→ Directions
The copy you return should hold every record below word for word and no images.

═════ Data ═════

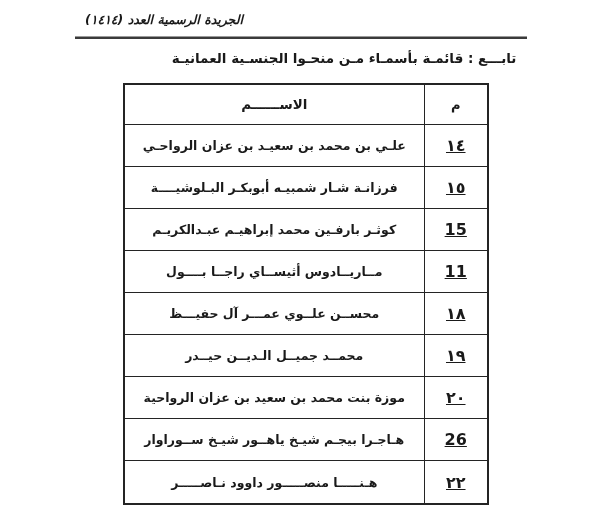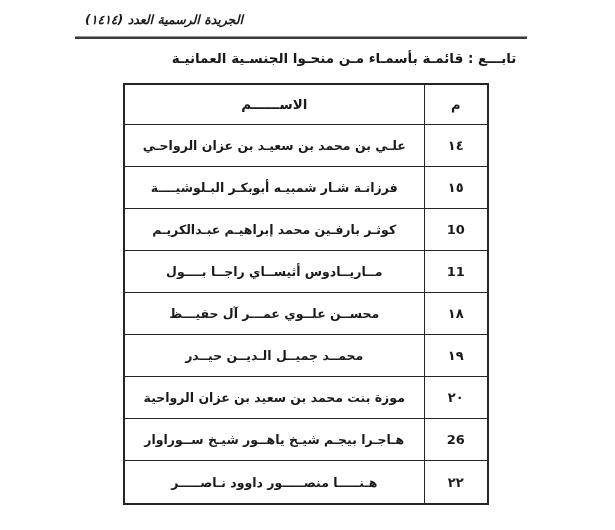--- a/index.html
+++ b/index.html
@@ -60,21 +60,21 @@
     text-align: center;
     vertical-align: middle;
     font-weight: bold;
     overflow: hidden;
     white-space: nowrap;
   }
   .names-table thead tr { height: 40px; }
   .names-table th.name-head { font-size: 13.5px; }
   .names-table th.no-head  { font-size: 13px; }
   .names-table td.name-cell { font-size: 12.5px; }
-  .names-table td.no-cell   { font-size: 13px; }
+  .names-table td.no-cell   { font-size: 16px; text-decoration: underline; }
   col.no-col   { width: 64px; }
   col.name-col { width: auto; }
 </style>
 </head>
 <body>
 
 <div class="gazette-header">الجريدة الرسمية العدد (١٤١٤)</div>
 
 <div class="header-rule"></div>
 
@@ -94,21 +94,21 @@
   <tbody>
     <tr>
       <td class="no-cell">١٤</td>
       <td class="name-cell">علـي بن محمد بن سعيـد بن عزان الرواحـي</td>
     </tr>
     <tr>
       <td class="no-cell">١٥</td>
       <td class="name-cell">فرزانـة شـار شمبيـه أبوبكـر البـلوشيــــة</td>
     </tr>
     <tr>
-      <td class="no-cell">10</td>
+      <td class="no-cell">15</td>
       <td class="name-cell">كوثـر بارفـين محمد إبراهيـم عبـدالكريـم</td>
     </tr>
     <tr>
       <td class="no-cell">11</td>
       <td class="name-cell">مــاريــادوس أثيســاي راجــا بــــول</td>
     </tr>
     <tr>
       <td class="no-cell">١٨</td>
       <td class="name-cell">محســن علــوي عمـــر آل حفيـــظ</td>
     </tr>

═════

→ Result of this task
--- a/index.html
+++ b/index.html
@@ -60,21 +60,21 @@
     text-align: center;
     vertical-align: middle;
     font-weight: bold;
     overflow: hidden;
     white-space: nowrap;
   }
   .names-table thead tr { height: 40px; }
   .names-table th.name-head { font-size: 13.5px; }
   .names-table th.no-head  { font-size: 13px; }
   .names-table td.name-cell { font-size: 12.5px; }
-  .names-table td.no-cell   { font-size: 13px; }
+  .names-table td.no-cell   { font-size: 16px; text-decoration: underline; }
   col.no-col   { width: 64px; }
   col.name-col { width: auto; }
 </style>
 </head>
 <body>
 
 <div class="gazette-header">الجريدة الرسمية العدد (١٤١٤)</div>
 
 <div class="header-rule"></div>
 
@@ -94,21 +94,21 @@
   <tbody>
     <tr>
       <td class="no-cell">١٤</td>
       <td class="name-cell">علـي بن محمد بن سعيـد بن عزان الرواحـي</td>
     </tr>
     <tr>
       <td class="no-cell">١٥</td>
       <td class="name-cell">فرزانـة شـار شمبيـه أبوبكـر البـلوشيــــة</td>
     </tr>
     <tr>
-      <td class="no-cell">10</td>
+      <td class="no-cell">15</td>
       <td class="name-cell">كوثـر بارفـين محمد إبراهيـم عبـدالكريـم</td>
     </tr>
     <tr>
       <td class="no-cell">11</td>
       <td class="name-cell">مــاريــادوس أثيســاي راجــا بــــول</td>
     </tr>
     <tr>
       <td class="no-cell">١٨</td>
       <td class="name-cell">محســن علــوي عمـــر آل حفيـــظ</td>
     </tr>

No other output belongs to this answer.